Chapter two consists of five parts that delve into the concept of chi (qi), or energy. This section mixes together mythology of traditional Chinese theory on chi with scientific explanations where science has something to say on the matter.
The third chapter describes the 13 postures of Tai chi chuan, which are a set of fundamentals that feature prominently in the martial art. This is a relatively brief section and is where the book becomes photo intensive.
The fourth chapter offers students guidance about the unarmed element of Yang Style of Tai chi chuan. While the capstone of the chapter is a systematic walk through the Long Form, there’s also coverage of some Yang Style fundamental movements as well as presentation of meditational practices taught in the system. It should be noted that this book doesn’t cover the sequence of the Yang Style Short Form (a.k.a. 24 Forms, or the Beijing Standard Form.) (I mention that because that’s the most popular form in the world and many students may want to learn about it specifically. This book offers many insights into the minutiae of the component forms, but doesn’t describe it as a sequence.) There is a fifth chapter, but it’s only a brief conclusion.
With respect to ancillary matter, like most martial arts books, it’s graphic-intensive.
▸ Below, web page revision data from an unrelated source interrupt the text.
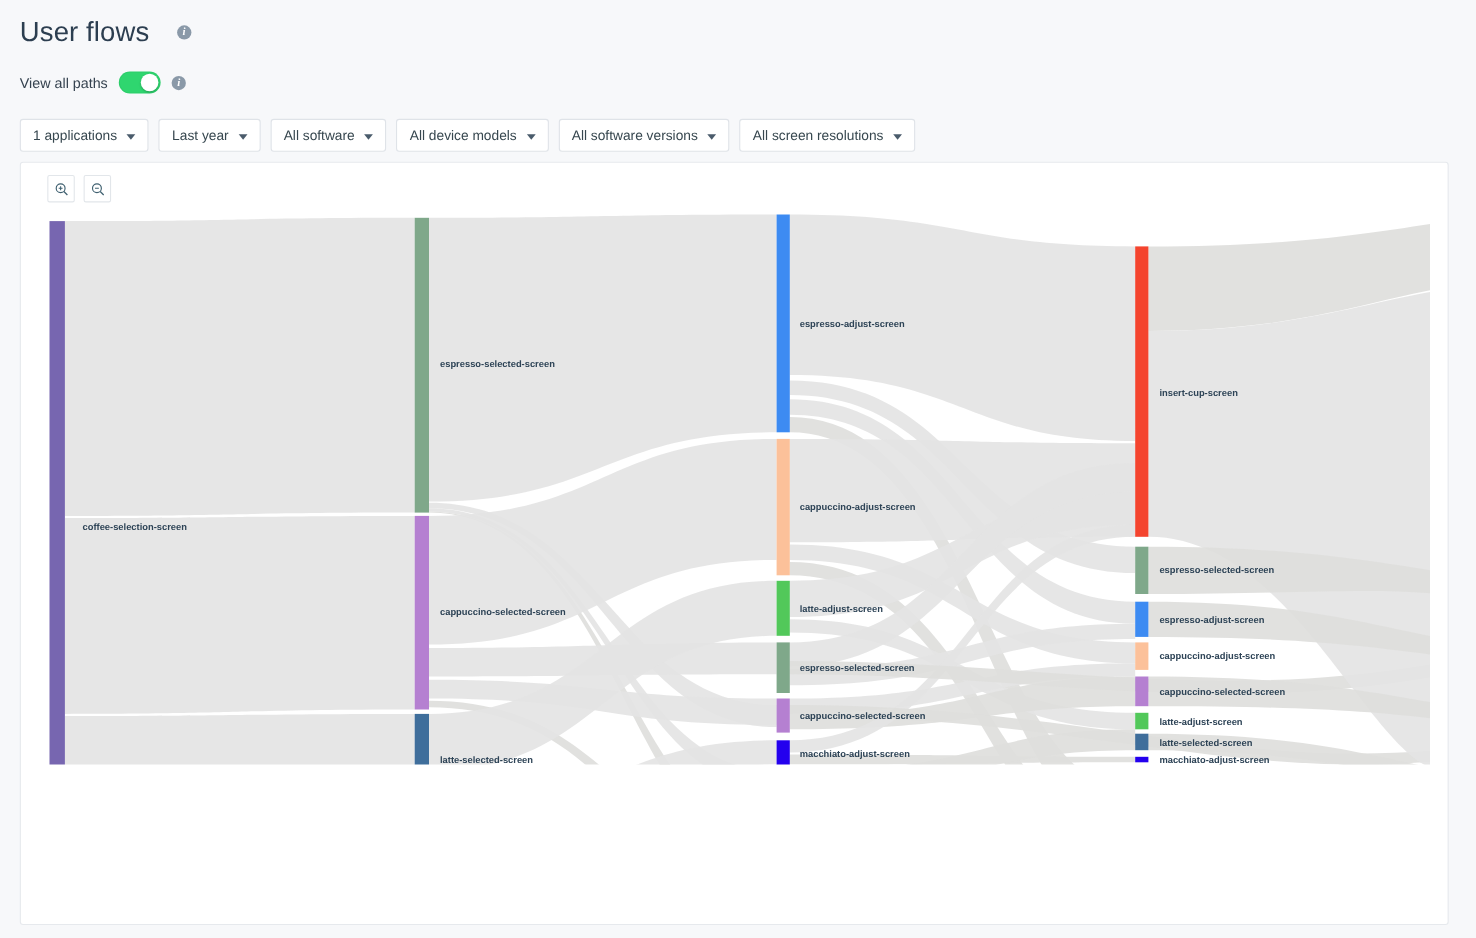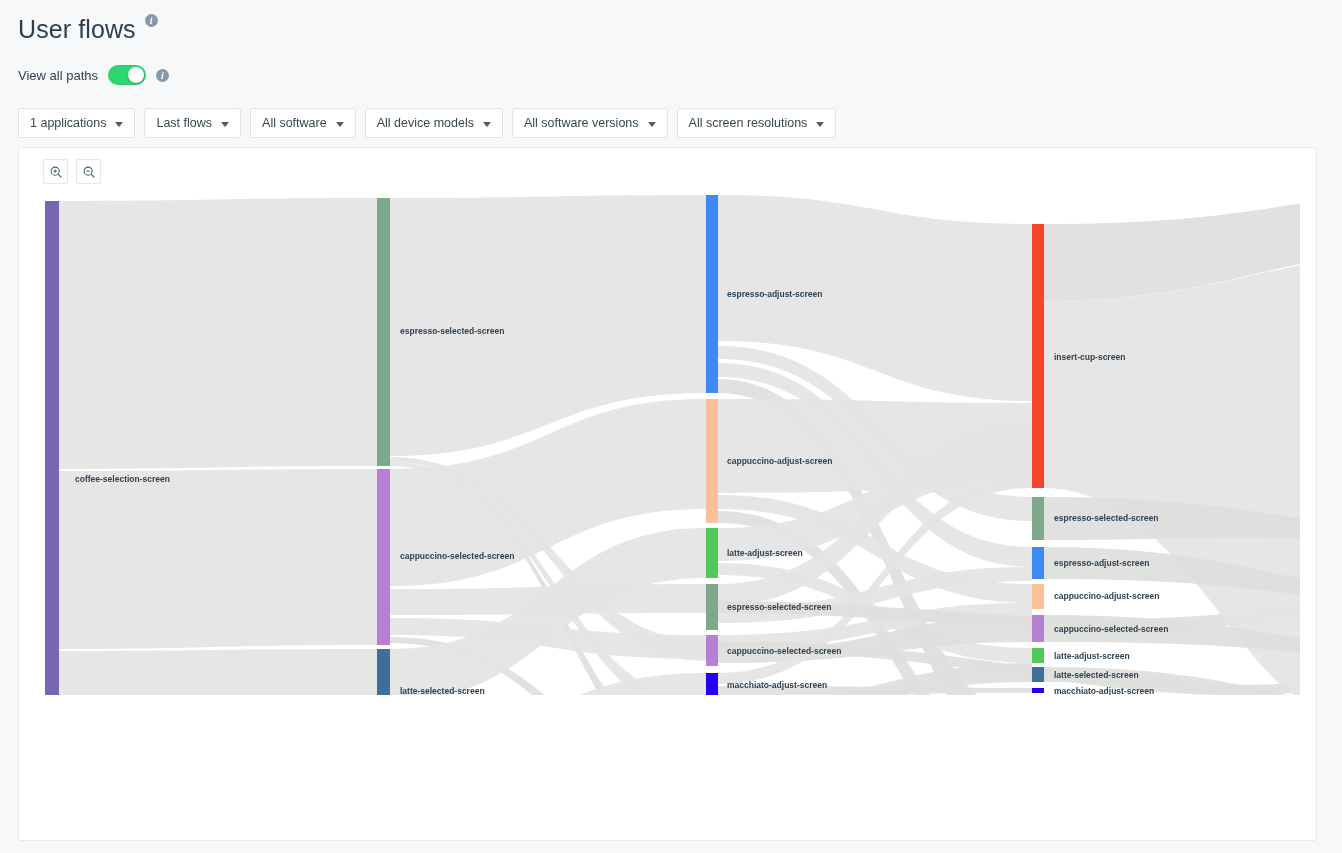--- a/index.html
+++ b/index.html
@@ -15,7 +15,7 @@
 
   
   .page-header { padding: 14px 0 0 18px; }
-  .title-row { display: flex; gap: 9px; }
+  .title-row { display: flex; align-items: center; gap: 25px; }
   .page-title {
     font-size: 25px; font-weight: 400; color: #2c3e50;
     letter-spacing: .1px; line-height: 30px;

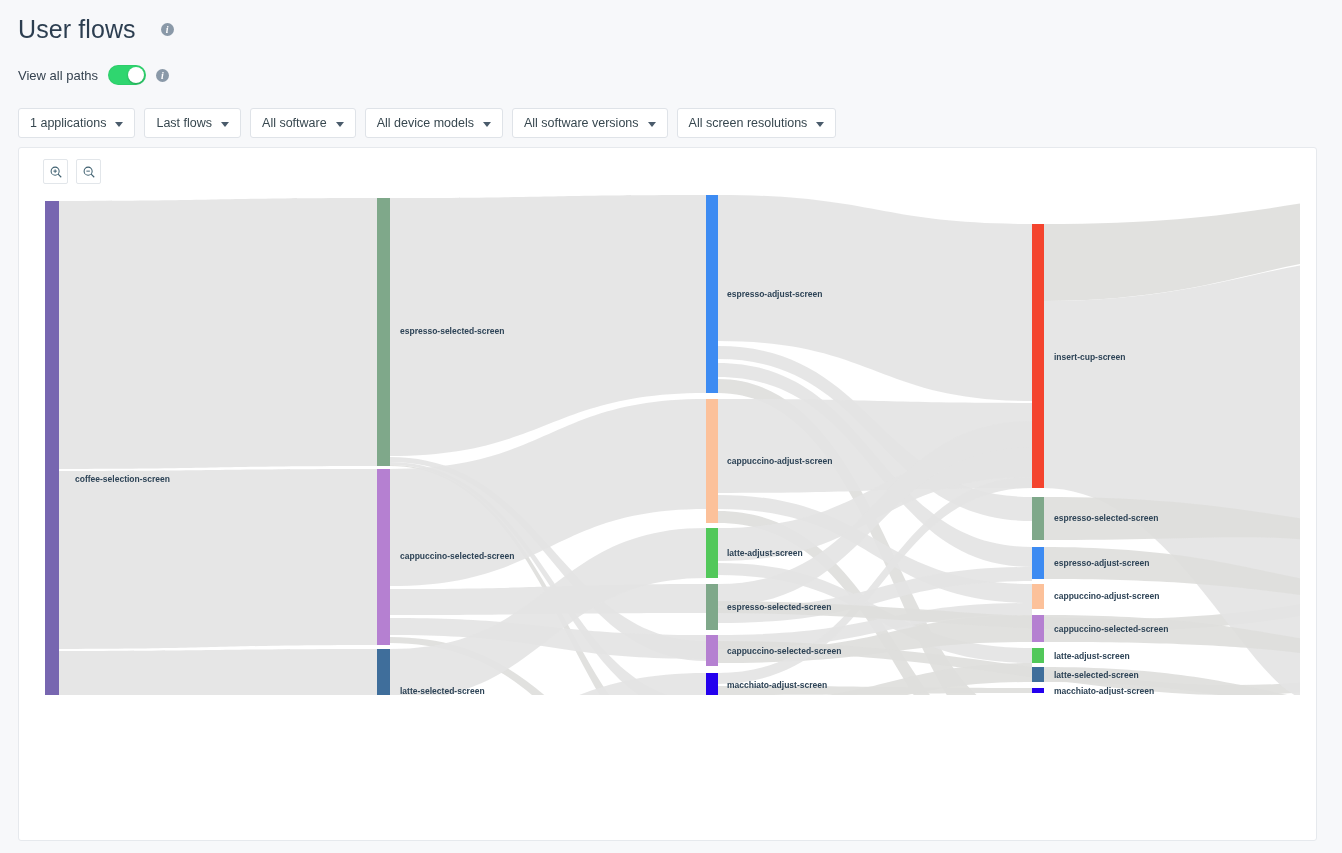--- a/index.html
+++ b/index.html
@@ -108,7 +108,7 @@
       <span class="caret"></span>
     </div>
     <div class="filter-btn">
-      <span>Last flows</span>
+      <span>Last year</span>
       <span class="caret"></span>
     </div>
     <div class="filter-btn">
The bulk of the graphics are photos that are used in chapters 3 and 4 to clarify the movements and postures. Said photos have arrows and other figures drawn onto them to help clarify the movement involve. There are also a few line diagrams and maps, and chapter 2 has a many scientific photos, diagrams, and anatomical drawings.
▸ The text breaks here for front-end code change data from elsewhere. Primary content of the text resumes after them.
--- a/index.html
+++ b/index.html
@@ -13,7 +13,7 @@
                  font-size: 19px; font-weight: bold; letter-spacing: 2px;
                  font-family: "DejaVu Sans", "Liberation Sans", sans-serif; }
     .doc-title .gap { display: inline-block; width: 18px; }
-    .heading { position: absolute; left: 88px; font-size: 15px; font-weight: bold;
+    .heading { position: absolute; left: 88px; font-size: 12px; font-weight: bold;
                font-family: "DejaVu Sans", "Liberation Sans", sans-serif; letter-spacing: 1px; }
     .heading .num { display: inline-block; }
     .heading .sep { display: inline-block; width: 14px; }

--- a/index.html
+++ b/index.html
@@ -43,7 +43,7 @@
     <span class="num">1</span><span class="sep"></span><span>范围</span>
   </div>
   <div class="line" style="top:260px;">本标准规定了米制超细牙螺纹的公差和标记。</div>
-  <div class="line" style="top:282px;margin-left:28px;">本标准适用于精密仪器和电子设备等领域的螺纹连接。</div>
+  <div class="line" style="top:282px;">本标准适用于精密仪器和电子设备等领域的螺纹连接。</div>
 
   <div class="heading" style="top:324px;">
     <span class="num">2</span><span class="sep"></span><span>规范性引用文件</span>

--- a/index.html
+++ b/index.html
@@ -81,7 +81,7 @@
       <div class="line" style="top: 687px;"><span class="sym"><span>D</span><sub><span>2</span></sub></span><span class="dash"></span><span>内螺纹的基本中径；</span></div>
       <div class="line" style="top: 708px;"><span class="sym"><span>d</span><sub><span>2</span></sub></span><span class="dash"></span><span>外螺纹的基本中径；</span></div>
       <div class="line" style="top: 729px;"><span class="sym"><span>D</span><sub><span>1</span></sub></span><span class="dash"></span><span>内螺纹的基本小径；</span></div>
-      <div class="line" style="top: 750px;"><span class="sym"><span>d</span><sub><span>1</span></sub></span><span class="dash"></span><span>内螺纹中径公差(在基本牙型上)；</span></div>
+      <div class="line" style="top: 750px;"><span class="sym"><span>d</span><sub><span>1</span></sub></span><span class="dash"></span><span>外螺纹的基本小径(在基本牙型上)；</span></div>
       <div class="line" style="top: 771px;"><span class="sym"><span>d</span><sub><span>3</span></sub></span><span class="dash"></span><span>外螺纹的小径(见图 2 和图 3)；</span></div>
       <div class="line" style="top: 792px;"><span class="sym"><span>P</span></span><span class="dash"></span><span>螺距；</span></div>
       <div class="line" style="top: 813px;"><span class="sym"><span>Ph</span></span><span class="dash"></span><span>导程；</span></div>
There are three Appendices. The first provides a list of the forms of the Yang Style Long Form. The second is a glossary of the many Chinese terms mentioned in the book. The final Appendix provides information about the DVDs that are available to be used in conjunction with the book (there are markers throughout the book to provide suggestions of when students should turn to the video lessons.) There are endnotes of cited material, but I read the Kindle edition, and most of these were unavailable because Chinese characters didn’t convert to the electronic format. This was no big deal for me because I couldn’t read the Chinese reference material anyway, but if you read Chinese, you might opt for the hardcopy of the book.
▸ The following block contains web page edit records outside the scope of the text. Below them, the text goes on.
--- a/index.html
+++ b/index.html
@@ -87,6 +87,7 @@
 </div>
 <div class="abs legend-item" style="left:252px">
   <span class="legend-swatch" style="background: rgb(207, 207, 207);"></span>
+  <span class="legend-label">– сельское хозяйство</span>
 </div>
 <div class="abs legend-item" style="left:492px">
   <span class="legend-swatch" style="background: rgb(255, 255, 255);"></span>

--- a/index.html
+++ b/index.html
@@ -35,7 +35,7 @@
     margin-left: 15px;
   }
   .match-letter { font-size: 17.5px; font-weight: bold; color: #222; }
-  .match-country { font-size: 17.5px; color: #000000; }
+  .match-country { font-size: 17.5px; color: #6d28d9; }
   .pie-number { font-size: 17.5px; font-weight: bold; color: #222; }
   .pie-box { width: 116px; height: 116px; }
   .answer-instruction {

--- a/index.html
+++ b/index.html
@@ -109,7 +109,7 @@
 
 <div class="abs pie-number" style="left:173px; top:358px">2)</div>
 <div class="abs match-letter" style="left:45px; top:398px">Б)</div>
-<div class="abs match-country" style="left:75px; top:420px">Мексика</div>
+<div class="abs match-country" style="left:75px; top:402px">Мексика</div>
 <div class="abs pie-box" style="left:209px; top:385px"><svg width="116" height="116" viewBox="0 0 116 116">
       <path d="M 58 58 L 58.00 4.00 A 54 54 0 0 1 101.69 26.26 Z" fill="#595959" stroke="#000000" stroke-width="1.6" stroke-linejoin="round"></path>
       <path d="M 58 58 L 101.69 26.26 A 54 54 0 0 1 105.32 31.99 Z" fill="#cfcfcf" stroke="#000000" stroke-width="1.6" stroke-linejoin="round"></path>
I learned the Yang Style short and long forms several years ago, and bought this book to provide some background and technical guidance. I found the book to be interesting and informative, and would recommend it—particularly if you’ve learned the Yang Style (but one may find the early chapters interesting even if one hasn’t.) The author uses a number of entertaining and educational stories and the book is readable and insightful for students of all levels.